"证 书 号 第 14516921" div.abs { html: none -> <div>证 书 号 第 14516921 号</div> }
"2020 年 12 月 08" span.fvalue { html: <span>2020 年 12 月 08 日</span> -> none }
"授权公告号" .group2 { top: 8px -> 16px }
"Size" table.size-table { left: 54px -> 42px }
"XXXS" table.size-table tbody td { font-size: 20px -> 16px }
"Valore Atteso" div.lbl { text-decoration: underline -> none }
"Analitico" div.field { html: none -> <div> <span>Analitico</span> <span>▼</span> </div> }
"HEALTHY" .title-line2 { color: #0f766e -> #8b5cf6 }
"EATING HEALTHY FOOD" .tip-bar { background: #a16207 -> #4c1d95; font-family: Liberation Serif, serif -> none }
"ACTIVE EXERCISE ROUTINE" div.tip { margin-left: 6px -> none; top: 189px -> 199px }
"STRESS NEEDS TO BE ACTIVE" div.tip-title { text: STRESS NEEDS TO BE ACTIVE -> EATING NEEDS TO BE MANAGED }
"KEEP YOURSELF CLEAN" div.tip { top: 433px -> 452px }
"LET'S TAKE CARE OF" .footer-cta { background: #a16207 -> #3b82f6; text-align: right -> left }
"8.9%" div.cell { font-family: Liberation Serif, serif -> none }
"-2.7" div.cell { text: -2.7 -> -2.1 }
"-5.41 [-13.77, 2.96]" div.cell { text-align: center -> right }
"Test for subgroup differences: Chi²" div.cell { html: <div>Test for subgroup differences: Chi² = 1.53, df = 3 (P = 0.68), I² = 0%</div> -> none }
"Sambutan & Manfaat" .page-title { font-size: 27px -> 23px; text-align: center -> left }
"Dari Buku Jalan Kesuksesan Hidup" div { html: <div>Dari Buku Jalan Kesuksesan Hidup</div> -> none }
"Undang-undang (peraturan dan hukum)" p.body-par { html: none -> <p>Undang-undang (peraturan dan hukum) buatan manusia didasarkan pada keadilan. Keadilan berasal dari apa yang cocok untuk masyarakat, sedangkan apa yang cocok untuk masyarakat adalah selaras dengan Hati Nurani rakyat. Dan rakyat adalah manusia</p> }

::::::

Reproduce the whole listing without changing anything.

"证 书 号 第 14516921" div.abs { html: none -> <div>证 书 号 第 14516921 号</div> }
"2020 年 12 月 08" span.fvalue { html: <span>2020 年 12 月 08 日</span> -> none }
"授权公告号" .group2 { top: 8px -> 16px }
"Size" table.size-table { left: 54px -> 42px }
"XXXS" table.size-table tbody td { font-size: 20px -> 16px }
"Valore Atteso" div.lbl { text-decoration: underline -> none }
"Analitico" div.field { html: none -> <div> <span>Analitico</span> <span>▼</span> </div> }
"HEALTHY" .title-line2 { color: #0f766e -> #8b5cf6 }
"EATING HEALTHY FOOD" .tip-bar { background: #a16207 -> #4c1d95; font-family: Liberation Serif, serif -> none }
"ACTIVE EXERCISE ROUTINE" div.tip { margin-left: 6px -> none; top: 189px -> 199px }
"STRESS NEEDS TO BE ACTIVE" div.tip-title { text: STRESS NEEDS TO BE ACTIVE -> EATING NEEDS TO BE MANAGED }
"KEEP YOURSELF CLEAN" div.tip { top: 433px -> 452px }
"LET'S TAKE CARE OF" .footer-cta { background: #a16207 -> #3b82f6; text-align: right -> left }
"8.9%" div.cell { font-family: Liberation Serif, serif -> none }
"-2.7" div.cell { text: -2.7 -> -2.1 }
"-5.41 [-13.77, 2.96]" div.cell { text-align: center -> right }
"Test for subgroup differences: Chi²" div.cell { html: <div>Test for subgroup differences: Chi² = 1.53, df = 3 (P = 0.68), I² = 0%</div> -> none }
"Sambutan & Manfaat" .page-title { font-size: 27px -> 23px; text-align: center -> left }
"Dari Buku Jalan Kesuksesan Hidup" div { html: <div>Dari Buku Jalan Kesuksesan Hidup</div> -> none }
"Undang-undang (peraturan dan hukum)" p.body-par { html: none -> <p>Undang-undang (peraturan dan hukum) buatan manusia didasarkan pada keadilan. Keadilan berasal dari apa yang cocok untuk masyarakat, sedangkan apa yang cocok untuk masyarakat adalah selaras dengan Hati Nurani rakyat. Dan rakyat adalah manusia</p> }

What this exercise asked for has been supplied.